= Beginning of Section =
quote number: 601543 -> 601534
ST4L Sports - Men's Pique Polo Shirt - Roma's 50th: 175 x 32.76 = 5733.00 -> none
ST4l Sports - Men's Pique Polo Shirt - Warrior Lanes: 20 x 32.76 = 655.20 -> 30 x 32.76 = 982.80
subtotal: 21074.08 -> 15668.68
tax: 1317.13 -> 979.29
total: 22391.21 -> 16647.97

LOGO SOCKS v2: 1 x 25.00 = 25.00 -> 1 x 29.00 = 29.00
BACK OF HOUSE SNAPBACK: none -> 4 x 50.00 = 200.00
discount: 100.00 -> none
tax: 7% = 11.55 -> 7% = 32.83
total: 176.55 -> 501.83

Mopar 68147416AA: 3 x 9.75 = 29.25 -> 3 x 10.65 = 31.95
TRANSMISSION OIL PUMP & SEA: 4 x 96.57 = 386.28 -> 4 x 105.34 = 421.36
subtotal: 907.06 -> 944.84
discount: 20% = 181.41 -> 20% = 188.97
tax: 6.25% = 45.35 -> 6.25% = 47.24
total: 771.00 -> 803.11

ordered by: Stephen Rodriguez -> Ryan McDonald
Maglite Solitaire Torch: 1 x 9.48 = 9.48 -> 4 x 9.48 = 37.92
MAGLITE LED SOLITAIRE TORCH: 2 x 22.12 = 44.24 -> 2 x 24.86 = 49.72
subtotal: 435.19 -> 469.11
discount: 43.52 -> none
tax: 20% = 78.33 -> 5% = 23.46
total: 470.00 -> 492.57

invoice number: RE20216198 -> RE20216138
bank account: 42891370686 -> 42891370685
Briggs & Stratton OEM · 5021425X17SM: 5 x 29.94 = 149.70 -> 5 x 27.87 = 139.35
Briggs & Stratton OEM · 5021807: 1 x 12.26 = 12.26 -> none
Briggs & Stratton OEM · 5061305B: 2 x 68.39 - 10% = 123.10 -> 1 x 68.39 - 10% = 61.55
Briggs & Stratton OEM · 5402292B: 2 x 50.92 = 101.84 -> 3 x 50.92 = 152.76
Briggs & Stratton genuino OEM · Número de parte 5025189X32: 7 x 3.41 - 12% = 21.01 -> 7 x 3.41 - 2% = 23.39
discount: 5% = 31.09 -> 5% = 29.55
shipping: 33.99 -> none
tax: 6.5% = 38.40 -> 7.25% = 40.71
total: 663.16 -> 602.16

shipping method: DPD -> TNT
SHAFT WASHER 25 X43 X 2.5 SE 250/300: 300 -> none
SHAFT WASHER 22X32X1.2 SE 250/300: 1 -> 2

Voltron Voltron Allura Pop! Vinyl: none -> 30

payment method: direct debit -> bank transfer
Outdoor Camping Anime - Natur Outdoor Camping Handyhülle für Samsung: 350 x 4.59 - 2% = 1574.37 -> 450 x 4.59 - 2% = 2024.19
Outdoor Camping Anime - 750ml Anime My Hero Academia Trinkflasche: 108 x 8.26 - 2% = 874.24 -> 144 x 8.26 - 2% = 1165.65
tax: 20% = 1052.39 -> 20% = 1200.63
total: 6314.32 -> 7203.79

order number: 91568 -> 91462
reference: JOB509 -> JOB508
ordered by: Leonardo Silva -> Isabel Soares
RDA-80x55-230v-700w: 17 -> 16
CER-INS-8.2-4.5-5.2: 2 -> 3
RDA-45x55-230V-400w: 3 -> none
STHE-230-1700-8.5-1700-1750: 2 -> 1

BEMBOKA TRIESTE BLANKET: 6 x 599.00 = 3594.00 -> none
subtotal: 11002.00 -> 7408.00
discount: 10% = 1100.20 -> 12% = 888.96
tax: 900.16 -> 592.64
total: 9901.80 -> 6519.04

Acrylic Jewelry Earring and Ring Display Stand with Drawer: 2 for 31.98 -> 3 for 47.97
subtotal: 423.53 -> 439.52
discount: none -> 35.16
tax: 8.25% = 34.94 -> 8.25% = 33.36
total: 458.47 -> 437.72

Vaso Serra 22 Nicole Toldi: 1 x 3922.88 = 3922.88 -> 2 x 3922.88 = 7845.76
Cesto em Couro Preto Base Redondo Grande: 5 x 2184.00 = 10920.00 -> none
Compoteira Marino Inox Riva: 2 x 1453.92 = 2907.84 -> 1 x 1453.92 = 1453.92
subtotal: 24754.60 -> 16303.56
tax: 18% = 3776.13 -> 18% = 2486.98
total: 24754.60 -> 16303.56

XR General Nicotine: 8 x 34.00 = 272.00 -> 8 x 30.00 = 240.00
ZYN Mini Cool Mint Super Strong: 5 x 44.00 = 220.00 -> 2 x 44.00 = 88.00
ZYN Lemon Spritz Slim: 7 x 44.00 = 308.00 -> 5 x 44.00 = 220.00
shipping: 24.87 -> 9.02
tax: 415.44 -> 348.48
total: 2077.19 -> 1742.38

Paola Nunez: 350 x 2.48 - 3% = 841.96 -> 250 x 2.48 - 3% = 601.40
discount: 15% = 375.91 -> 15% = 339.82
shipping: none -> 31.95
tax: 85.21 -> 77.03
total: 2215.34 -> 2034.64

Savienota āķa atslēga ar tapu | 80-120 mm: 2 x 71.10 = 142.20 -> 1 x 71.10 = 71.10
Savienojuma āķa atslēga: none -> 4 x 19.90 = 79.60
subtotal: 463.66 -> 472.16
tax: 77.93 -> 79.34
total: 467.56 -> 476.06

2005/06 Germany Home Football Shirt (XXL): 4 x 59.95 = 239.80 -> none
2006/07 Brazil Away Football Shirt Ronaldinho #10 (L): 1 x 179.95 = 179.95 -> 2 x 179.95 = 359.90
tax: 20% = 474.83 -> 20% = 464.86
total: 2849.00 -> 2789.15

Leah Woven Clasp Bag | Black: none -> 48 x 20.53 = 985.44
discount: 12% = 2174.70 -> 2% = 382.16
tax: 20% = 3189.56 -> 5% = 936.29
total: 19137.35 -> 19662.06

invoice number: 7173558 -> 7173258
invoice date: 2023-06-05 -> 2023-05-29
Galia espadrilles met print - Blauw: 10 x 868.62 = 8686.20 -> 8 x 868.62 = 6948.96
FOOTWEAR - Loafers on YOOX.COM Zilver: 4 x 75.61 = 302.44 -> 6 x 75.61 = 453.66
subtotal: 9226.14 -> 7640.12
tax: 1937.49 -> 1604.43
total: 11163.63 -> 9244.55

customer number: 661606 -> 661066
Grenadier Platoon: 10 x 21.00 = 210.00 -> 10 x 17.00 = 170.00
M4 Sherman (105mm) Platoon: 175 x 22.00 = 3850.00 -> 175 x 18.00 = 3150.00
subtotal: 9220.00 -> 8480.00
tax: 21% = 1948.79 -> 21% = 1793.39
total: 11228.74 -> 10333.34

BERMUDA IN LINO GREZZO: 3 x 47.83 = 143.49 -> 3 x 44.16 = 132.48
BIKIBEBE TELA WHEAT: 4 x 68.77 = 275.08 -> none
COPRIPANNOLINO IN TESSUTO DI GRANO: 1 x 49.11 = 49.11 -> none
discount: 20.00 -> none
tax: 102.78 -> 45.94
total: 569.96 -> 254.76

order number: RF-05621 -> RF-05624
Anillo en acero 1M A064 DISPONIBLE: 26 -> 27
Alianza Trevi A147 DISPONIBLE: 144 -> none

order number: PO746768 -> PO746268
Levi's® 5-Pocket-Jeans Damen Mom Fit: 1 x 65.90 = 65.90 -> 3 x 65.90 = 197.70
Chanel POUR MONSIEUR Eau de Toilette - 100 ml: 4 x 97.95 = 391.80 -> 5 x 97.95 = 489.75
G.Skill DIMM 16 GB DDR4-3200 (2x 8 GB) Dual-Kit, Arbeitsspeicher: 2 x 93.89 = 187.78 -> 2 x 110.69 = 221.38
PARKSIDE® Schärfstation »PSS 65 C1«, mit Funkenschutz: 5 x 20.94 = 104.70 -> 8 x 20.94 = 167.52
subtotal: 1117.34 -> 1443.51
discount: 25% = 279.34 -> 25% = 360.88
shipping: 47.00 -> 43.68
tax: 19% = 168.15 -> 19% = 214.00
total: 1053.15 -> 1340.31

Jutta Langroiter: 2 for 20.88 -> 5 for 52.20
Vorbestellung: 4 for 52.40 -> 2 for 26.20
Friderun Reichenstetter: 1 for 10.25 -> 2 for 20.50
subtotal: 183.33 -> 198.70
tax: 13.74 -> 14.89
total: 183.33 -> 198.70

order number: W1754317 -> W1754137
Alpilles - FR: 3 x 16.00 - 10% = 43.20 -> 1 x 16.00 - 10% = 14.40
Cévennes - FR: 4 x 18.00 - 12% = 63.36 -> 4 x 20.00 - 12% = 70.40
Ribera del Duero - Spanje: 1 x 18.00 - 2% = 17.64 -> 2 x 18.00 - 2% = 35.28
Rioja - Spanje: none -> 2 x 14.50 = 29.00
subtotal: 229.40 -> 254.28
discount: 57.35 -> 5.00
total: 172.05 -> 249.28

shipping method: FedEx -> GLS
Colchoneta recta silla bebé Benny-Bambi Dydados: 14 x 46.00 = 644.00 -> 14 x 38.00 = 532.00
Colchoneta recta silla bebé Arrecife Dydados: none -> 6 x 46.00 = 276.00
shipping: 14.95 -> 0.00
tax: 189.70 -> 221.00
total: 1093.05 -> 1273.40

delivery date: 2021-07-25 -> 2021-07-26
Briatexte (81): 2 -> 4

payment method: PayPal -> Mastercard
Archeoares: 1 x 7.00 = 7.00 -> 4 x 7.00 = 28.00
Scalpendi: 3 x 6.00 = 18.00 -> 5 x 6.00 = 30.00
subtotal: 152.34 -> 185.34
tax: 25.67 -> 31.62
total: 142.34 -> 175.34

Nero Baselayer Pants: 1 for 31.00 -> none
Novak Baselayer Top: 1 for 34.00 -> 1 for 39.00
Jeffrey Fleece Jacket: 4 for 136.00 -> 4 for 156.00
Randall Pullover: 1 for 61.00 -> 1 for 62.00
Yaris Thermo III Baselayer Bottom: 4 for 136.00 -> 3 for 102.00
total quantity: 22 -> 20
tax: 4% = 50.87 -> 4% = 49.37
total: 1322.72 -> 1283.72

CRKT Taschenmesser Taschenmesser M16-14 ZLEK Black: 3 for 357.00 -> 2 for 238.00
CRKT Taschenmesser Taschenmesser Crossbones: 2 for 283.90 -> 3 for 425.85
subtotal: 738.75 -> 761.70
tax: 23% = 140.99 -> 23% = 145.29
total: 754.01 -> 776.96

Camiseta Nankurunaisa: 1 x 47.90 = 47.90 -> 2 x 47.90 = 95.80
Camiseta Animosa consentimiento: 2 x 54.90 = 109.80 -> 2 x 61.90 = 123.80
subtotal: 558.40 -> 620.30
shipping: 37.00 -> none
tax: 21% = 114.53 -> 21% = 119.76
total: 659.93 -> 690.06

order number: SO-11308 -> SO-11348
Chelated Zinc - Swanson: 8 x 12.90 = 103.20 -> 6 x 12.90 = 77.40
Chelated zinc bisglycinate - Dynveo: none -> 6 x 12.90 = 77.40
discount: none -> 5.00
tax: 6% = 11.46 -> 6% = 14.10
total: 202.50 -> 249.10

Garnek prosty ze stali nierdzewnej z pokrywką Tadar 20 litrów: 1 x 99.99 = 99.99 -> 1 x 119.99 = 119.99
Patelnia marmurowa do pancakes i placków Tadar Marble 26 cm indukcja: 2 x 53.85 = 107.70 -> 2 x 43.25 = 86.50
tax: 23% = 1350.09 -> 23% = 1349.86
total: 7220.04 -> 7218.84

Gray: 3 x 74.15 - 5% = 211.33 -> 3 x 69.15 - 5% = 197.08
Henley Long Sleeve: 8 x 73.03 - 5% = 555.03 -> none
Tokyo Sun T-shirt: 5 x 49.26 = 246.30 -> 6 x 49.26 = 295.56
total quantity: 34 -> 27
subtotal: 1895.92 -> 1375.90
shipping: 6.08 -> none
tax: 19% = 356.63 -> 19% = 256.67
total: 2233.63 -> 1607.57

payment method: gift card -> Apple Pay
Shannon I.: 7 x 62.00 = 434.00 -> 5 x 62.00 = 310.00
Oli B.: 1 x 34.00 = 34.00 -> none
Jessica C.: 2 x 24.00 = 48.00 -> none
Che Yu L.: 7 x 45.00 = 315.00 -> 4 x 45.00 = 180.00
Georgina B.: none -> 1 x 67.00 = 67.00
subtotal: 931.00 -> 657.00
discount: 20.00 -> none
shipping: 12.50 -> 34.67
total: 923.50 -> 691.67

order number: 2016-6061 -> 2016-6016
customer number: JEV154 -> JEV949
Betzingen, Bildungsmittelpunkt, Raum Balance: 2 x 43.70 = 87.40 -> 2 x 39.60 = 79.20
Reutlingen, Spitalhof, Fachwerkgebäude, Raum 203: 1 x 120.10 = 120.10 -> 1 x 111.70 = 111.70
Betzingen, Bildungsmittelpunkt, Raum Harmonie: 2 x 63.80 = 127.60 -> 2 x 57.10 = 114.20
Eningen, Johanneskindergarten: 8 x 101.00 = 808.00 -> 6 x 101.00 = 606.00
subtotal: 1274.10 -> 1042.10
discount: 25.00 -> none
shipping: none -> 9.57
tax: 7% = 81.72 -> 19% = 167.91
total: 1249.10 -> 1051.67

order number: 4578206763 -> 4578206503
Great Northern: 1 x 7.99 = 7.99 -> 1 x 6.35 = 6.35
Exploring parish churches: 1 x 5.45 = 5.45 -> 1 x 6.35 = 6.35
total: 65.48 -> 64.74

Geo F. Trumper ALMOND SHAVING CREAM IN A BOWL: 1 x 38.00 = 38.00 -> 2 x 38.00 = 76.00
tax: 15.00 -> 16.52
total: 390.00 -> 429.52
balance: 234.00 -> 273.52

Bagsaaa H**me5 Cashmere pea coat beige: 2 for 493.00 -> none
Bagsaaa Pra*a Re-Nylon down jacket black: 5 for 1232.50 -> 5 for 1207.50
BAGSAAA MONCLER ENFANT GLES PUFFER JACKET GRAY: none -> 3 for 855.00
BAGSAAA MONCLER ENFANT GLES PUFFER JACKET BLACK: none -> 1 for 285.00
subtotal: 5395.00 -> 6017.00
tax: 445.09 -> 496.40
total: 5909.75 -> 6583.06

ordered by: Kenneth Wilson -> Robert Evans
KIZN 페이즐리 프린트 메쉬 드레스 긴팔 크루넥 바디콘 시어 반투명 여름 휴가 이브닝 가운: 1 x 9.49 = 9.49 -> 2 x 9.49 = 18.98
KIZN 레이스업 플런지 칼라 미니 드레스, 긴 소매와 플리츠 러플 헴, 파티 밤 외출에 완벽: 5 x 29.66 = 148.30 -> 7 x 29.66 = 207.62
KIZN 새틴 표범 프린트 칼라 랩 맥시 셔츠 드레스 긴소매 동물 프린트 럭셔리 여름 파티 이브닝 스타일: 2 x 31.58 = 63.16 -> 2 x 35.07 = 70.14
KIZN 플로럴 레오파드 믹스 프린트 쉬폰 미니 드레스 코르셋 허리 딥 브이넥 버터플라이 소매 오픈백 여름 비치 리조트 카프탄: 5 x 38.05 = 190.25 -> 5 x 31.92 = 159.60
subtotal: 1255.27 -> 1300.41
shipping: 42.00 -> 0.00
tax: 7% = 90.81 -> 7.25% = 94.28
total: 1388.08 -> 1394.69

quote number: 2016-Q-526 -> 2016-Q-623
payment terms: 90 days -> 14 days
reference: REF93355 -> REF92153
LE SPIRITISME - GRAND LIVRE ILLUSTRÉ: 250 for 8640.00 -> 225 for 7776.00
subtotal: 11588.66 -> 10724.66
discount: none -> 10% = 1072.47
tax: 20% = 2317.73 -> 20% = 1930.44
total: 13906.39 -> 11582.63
= End of Section =
* Description of the task
Pull every line containing "SHAFT" out of the material and copy it.

* Exercise solution
SHAFT WASHER 25 X43 X 2.5 SE 250/300: 300 -> none
SHAFT WASHER 22X32X1.2 SE 250/300: 1 -> 2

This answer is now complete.